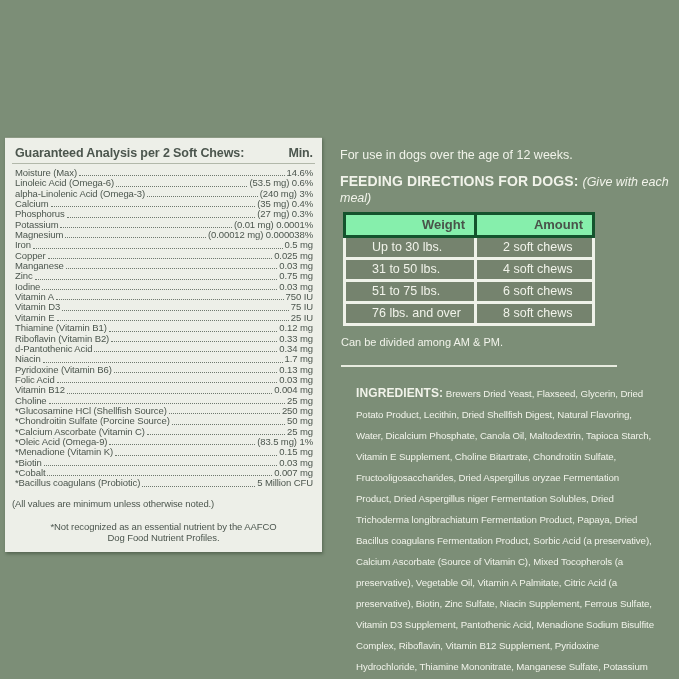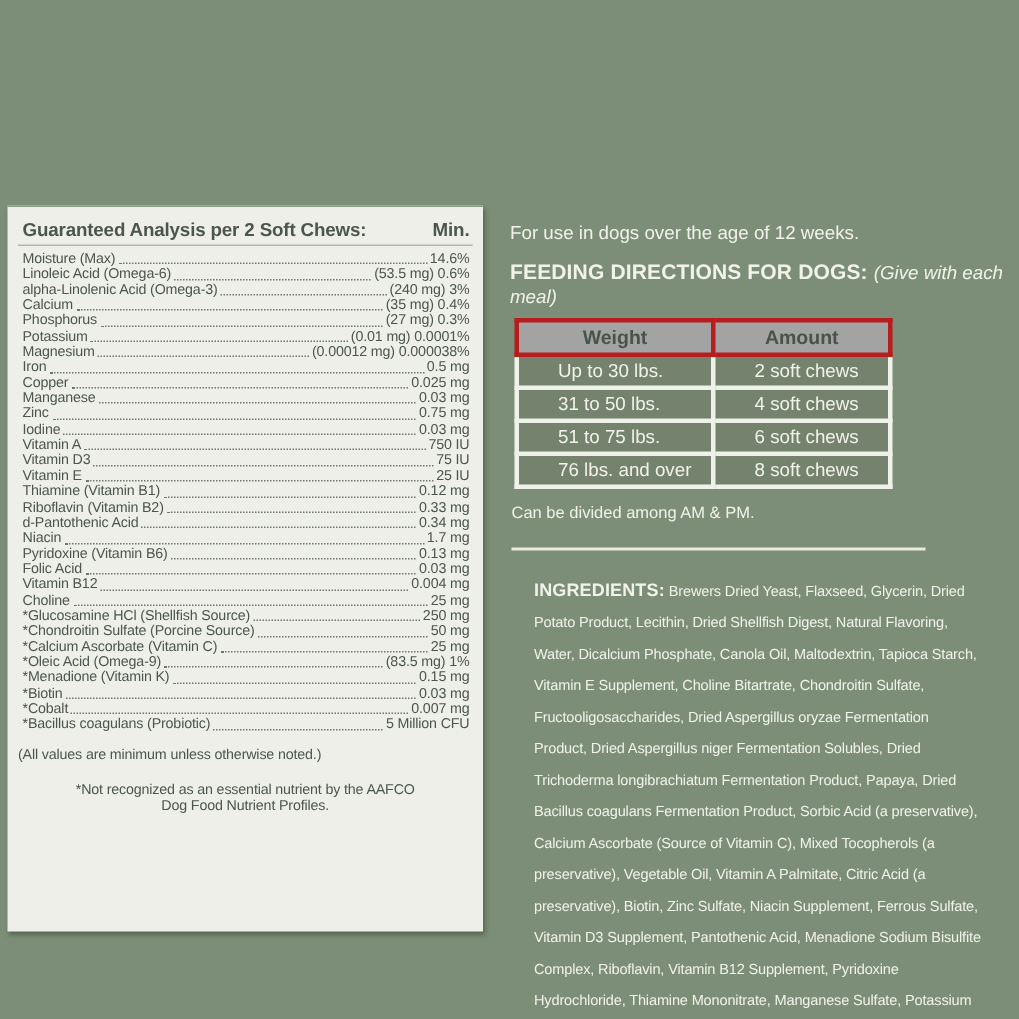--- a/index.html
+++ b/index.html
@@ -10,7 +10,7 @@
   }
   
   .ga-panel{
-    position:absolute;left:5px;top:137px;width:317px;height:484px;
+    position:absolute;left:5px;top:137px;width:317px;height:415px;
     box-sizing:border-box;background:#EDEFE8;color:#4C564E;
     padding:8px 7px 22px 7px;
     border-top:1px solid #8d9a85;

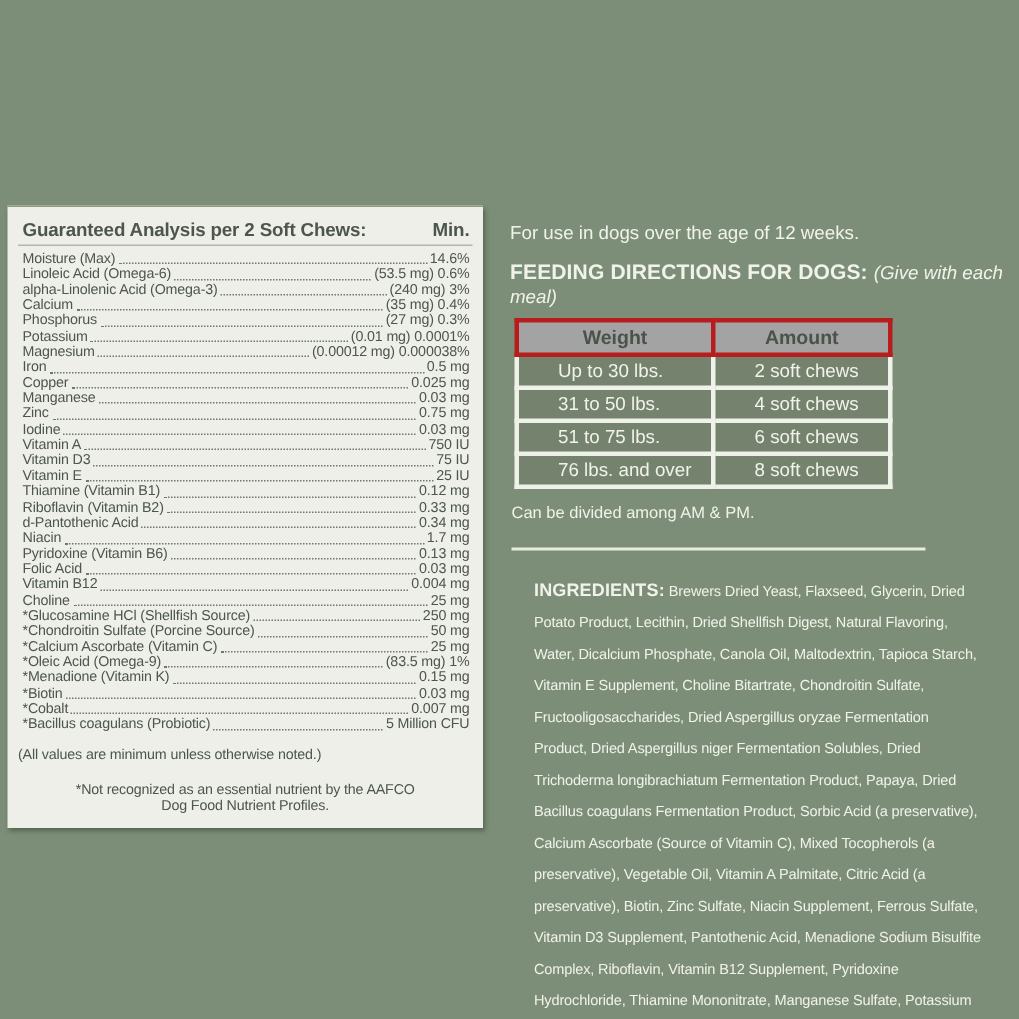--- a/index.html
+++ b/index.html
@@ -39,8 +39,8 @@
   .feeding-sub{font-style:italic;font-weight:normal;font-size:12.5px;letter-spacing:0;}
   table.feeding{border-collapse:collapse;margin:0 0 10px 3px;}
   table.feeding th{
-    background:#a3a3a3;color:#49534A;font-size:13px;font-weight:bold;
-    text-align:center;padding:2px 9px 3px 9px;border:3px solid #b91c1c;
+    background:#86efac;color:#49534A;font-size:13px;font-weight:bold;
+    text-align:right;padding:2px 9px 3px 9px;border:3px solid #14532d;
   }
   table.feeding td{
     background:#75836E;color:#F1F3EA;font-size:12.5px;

---

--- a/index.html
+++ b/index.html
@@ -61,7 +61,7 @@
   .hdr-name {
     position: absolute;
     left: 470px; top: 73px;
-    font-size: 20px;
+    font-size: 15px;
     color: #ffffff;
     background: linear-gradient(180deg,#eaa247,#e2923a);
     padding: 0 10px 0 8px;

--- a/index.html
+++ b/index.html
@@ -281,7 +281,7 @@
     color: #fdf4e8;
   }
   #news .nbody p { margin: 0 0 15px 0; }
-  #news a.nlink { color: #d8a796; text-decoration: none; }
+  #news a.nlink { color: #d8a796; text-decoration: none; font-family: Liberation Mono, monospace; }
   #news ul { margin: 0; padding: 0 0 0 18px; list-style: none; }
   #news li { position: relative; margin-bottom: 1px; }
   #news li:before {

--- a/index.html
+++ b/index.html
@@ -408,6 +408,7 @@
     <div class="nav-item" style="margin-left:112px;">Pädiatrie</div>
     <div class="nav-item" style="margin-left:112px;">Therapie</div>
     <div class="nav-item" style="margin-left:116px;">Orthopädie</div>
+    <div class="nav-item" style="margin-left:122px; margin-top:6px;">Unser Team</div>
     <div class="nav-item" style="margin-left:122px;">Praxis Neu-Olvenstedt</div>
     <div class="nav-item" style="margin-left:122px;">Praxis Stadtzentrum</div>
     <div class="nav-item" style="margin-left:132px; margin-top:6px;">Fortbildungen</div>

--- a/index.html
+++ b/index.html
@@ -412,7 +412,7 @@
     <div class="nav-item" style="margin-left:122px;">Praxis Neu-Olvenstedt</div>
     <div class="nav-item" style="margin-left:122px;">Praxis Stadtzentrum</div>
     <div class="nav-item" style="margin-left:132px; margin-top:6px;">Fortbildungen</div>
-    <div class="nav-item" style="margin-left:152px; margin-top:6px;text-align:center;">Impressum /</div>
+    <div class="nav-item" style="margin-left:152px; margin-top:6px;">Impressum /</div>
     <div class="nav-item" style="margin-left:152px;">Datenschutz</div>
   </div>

• Exercise brief
Give the count of lines containing the word "feeding" in the listing, and no other text.

• Solution to the problem
4